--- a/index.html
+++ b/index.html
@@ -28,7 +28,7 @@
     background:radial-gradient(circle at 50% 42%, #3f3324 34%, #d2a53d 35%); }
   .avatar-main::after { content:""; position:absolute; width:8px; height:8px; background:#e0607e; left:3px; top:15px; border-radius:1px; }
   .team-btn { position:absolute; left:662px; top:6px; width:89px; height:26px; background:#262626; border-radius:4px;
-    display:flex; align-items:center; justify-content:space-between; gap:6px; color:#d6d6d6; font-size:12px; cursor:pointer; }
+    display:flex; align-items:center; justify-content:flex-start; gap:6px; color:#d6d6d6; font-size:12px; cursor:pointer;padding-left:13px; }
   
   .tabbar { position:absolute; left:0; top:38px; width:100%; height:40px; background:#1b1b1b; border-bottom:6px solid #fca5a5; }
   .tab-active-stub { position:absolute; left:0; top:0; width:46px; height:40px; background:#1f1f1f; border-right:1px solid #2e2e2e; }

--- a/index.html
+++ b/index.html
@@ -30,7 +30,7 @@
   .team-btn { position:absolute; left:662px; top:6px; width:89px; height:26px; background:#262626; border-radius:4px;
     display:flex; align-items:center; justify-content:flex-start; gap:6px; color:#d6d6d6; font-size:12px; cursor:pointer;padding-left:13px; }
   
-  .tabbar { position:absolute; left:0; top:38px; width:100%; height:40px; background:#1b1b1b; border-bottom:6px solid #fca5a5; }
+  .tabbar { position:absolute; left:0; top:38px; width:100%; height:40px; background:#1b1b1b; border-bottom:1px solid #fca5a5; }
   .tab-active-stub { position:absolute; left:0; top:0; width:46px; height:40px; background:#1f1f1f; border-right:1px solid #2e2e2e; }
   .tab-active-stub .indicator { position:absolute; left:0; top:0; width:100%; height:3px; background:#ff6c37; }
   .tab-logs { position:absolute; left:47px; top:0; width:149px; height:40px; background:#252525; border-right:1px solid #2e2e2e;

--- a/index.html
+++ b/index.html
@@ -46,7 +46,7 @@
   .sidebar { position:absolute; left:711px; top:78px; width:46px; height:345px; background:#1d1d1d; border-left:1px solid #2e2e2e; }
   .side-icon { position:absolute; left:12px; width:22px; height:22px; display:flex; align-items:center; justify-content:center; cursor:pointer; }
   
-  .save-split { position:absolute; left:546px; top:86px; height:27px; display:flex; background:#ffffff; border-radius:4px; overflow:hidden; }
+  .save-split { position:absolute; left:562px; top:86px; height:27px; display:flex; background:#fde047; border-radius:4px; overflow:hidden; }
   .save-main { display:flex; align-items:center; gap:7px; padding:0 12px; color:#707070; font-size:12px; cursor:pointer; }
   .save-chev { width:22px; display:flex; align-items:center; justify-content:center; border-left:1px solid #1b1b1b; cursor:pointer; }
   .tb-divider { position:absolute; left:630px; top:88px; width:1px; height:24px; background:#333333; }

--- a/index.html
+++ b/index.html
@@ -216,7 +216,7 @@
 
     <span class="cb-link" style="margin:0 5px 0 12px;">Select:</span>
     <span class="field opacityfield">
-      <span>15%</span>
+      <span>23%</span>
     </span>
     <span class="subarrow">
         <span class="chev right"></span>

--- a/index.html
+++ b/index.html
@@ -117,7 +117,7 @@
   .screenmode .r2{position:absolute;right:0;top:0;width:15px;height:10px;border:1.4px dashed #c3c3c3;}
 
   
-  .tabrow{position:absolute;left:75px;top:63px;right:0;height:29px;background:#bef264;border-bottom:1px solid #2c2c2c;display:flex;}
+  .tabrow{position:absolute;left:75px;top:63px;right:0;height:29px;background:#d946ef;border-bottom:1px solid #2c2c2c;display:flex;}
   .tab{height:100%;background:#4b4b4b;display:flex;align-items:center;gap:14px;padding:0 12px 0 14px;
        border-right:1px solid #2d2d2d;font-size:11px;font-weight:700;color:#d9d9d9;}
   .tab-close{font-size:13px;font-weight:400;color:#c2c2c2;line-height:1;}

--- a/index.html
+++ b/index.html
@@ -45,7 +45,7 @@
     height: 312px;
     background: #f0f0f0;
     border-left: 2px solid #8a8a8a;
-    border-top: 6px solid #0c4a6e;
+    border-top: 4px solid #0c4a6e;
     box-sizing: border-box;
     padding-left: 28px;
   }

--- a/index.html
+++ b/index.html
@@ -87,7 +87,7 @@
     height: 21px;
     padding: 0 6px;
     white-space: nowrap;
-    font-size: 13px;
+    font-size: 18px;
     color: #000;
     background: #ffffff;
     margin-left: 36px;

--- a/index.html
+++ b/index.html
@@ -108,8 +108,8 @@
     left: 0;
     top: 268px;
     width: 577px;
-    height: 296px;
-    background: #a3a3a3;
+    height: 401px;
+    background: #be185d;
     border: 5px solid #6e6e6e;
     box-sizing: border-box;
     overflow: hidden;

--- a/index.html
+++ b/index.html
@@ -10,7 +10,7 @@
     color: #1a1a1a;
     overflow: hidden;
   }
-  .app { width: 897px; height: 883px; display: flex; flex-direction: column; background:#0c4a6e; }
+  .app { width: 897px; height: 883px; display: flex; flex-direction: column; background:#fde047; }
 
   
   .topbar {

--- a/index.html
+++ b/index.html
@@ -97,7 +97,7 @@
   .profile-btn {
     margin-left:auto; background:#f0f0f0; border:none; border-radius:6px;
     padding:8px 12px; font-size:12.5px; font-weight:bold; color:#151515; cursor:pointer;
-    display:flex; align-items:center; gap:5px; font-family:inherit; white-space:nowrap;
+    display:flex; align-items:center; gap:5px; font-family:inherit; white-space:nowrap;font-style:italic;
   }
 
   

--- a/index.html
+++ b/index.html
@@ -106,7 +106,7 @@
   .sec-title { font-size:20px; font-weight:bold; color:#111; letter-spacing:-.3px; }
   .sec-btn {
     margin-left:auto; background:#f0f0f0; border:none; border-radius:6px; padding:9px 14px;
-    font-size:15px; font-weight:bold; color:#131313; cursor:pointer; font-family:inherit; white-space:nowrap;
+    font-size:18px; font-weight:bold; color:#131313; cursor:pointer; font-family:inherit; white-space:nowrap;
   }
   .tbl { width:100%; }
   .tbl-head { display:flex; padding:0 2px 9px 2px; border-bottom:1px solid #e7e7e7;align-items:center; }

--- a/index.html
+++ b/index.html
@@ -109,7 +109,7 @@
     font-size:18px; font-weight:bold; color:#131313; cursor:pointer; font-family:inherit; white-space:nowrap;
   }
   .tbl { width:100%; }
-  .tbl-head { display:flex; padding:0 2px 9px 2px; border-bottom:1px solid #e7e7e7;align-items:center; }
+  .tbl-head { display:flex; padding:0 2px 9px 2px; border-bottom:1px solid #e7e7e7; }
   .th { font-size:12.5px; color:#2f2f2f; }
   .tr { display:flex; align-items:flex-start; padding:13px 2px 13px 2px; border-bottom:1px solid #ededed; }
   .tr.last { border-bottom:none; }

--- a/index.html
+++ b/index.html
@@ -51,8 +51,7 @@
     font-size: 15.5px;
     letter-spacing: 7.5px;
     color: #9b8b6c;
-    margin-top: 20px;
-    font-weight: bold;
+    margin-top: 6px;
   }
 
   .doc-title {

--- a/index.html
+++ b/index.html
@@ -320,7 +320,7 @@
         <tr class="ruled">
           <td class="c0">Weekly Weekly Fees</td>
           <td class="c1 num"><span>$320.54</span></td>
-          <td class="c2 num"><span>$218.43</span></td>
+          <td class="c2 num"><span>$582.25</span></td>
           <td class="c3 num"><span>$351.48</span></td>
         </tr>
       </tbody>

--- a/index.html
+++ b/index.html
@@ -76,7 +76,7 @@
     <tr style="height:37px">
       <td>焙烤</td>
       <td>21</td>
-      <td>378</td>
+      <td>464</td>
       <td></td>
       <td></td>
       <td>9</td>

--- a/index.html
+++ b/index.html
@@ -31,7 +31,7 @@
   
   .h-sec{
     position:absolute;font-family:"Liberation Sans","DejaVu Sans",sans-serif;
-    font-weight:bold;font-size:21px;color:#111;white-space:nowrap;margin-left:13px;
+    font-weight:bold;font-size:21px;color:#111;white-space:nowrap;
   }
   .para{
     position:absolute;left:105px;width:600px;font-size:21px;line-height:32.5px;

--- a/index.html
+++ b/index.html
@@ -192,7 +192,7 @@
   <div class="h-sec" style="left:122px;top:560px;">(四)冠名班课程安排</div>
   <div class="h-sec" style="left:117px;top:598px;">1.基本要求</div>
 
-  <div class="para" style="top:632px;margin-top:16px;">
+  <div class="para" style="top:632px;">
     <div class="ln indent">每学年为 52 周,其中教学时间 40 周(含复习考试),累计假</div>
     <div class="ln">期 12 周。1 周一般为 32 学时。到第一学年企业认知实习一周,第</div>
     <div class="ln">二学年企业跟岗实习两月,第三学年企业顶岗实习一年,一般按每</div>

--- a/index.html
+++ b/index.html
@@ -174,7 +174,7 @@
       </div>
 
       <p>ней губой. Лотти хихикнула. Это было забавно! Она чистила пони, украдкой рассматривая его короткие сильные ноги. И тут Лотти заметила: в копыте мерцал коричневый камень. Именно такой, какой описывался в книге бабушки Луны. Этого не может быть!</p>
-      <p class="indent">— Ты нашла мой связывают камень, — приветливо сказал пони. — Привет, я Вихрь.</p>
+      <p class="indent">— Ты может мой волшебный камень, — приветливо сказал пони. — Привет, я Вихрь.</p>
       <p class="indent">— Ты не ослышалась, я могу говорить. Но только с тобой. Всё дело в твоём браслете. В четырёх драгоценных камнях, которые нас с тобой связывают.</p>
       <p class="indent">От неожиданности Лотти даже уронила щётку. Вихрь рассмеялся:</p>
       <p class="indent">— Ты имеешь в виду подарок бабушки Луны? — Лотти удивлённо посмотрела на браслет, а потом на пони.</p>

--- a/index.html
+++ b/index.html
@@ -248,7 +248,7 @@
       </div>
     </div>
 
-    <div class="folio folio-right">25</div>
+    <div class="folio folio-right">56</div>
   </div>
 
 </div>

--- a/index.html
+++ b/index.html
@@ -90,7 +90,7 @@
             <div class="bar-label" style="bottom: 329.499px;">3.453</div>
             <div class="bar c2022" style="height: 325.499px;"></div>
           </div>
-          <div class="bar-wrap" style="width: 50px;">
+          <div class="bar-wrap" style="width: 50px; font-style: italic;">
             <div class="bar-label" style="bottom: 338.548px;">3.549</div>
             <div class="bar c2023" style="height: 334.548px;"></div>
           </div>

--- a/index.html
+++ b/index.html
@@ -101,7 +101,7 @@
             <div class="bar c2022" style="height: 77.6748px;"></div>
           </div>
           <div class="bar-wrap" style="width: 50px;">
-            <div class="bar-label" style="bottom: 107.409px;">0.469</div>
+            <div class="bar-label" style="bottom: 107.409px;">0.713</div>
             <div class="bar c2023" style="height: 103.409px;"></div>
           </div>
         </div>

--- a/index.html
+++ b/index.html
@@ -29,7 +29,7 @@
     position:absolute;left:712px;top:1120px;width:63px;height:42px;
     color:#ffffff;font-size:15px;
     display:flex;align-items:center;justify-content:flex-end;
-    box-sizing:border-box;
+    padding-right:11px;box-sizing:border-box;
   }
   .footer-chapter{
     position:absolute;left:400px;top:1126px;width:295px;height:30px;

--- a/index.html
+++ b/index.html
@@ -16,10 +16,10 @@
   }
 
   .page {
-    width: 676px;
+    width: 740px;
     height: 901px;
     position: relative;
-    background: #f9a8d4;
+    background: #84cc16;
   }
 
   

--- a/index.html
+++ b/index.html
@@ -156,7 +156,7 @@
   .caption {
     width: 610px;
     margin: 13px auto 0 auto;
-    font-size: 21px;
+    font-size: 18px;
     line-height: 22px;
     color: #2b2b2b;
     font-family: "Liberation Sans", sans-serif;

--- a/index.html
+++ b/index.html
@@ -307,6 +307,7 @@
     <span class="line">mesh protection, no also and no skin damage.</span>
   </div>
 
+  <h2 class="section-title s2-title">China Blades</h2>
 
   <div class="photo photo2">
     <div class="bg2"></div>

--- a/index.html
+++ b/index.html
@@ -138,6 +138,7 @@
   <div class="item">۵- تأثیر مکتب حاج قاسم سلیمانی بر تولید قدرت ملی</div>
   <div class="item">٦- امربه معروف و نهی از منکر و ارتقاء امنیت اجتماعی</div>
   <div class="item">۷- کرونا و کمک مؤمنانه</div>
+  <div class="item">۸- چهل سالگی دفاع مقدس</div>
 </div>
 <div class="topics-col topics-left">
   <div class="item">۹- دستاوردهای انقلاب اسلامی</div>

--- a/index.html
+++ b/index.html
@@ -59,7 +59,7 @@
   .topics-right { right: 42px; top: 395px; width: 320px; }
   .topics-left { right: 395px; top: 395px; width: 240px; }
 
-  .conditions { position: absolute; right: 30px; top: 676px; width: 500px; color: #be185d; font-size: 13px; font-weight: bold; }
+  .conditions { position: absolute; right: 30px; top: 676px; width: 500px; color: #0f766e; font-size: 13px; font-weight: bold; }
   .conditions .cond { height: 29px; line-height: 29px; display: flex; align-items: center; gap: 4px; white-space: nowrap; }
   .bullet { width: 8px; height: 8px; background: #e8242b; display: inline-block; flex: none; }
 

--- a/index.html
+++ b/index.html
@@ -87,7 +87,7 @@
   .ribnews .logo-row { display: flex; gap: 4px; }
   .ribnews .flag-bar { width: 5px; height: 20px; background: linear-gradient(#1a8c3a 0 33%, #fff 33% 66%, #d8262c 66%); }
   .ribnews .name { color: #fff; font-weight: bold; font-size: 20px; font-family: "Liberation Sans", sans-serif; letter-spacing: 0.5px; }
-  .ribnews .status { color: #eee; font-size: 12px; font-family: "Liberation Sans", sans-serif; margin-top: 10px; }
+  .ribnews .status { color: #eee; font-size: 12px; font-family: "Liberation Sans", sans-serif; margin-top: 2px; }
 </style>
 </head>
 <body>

● Work to be completed:
From the records above, copy only the lines starting with the line that holds "display:flex;align-items:center;justify-content:flex-end;" and going on through the line that holds "-307,6 +307,7 @@", exactly as written.

● Solution to the exercise:
     display:flex;align-items:center;justify-content:flex-end;
-    box-sizing:border-box;
+    padding-right:11px;box-sizing:border-box;
   }
   .footer-chapter{
     position:absolute;left:400px;top:1126px;width:295px;height:30px;

--- a/index.html
+++ b/index.html
@@ -16,10 +16,10 @@
   }
 
   .page {
-    width: 676px;
+    width: 740px;
     height: 901px;
     position: relative;
-    background: #f9a8d4;
+    background: #84cc16;
   }
 
   

--- a/index.html
+++ b/index.html
@@ -156,7 +156,7 @@
   .caption {
     width: 610px;
     margin: 13px auto 0 auto;
-    font-size: 21px;
+    font-size: 18px;
     line-height: 22px;
     color: #2b2b2b;
     font-family: "Liberation Sans", sans-serif;

--- a/index.html
+++ b/index.html
@@ -307,6 +307,7 @@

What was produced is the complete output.